> Data to examine:

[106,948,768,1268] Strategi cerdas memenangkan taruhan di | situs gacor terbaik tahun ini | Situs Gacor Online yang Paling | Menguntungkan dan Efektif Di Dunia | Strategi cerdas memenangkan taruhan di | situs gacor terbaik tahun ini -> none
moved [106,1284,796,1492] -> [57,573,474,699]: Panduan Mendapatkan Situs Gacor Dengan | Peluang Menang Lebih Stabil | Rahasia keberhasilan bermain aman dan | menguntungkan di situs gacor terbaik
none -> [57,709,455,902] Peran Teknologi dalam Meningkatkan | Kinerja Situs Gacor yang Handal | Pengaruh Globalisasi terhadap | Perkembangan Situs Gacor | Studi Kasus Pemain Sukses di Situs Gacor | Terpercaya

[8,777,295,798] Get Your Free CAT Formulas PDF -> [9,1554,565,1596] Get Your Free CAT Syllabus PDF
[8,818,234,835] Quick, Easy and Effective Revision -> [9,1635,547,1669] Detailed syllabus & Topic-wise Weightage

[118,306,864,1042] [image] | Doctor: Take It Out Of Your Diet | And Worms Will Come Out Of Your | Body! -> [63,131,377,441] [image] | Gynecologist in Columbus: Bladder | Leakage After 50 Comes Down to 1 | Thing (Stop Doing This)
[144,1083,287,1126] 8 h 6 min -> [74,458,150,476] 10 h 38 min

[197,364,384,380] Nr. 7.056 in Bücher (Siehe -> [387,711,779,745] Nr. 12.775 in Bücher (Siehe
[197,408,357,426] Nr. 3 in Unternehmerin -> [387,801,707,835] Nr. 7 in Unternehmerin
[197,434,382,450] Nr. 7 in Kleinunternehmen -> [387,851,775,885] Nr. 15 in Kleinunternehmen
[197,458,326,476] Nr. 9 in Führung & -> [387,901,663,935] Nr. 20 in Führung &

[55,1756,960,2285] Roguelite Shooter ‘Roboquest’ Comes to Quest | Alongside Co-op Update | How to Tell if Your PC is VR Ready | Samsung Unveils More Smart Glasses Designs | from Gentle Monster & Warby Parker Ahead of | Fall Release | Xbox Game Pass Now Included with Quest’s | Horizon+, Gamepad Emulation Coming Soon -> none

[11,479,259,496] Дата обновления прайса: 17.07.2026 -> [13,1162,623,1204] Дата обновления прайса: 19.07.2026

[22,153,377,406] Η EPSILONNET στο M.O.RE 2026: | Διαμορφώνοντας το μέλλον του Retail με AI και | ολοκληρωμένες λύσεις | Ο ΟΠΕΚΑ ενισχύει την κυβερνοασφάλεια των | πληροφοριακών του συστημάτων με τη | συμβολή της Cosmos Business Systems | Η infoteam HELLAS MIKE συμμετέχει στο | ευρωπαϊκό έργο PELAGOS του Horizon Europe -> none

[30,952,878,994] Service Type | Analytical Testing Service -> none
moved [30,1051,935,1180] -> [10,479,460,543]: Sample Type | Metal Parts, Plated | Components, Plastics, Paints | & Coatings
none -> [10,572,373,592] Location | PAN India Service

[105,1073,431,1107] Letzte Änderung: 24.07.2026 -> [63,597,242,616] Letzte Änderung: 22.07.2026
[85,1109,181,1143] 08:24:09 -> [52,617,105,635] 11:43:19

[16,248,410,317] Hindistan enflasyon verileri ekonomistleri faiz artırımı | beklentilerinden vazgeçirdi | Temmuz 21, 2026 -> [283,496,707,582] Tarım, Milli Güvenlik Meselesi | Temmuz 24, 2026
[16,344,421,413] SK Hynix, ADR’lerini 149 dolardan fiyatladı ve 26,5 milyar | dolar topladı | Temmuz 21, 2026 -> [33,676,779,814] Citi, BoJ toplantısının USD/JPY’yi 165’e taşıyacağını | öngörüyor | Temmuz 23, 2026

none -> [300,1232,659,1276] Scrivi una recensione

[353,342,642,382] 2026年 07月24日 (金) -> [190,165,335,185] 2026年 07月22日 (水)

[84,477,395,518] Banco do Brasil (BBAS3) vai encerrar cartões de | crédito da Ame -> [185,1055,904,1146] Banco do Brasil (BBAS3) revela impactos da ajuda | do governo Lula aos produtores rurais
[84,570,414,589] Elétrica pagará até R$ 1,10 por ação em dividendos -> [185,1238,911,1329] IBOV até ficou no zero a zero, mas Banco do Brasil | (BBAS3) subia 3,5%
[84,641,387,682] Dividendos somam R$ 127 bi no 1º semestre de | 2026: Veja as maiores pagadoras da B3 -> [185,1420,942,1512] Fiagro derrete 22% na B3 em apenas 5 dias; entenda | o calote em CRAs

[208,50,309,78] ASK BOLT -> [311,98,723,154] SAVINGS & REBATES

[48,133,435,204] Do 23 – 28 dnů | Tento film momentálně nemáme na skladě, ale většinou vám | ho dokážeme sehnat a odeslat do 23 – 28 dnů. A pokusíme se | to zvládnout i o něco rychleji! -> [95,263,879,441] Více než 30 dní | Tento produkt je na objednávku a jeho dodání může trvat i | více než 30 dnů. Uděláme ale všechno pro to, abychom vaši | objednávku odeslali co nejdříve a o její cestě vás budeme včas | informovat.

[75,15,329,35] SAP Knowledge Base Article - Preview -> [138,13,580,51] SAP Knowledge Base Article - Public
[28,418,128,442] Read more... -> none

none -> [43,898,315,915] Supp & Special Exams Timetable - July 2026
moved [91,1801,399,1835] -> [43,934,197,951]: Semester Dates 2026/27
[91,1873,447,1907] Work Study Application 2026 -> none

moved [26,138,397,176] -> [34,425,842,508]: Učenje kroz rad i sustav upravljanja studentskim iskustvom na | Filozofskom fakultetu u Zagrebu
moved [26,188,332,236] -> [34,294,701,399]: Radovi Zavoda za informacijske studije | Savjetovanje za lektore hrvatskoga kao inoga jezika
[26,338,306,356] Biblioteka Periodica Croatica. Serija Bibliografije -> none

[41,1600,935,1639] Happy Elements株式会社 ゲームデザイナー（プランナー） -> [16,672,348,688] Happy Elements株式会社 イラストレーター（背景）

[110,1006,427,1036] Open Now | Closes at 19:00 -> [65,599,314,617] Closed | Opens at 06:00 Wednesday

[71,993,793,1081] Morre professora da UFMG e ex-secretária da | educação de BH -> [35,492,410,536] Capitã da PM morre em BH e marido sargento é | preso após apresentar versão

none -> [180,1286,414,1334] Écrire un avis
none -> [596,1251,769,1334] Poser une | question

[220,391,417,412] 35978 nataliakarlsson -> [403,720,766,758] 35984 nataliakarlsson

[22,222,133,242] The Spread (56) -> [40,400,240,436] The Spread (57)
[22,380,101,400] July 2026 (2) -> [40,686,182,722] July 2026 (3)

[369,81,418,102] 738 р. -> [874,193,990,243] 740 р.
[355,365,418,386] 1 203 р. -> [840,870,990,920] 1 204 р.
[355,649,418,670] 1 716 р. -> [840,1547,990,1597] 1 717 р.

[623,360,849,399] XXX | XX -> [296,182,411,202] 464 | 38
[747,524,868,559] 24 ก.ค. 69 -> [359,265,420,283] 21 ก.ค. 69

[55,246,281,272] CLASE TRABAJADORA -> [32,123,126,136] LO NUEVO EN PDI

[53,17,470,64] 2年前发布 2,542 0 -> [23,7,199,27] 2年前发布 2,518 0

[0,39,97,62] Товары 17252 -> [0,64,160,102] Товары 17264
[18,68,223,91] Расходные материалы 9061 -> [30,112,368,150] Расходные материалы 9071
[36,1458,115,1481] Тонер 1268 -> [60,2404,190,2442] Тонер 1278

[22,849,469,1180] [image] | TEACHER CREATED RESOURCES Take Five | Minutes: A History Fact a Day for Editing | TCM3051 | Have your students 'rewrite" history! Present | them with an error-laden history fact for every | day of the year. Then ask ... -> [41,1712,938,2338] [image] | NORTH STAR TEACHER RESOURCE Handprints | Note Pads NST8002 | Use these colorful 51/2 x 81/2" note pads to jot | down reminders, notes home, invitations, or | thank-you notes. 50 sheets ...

> Task requirements: Note how many lines of the material hold the word "Service", then state that number alone.

> Answer to this task: 2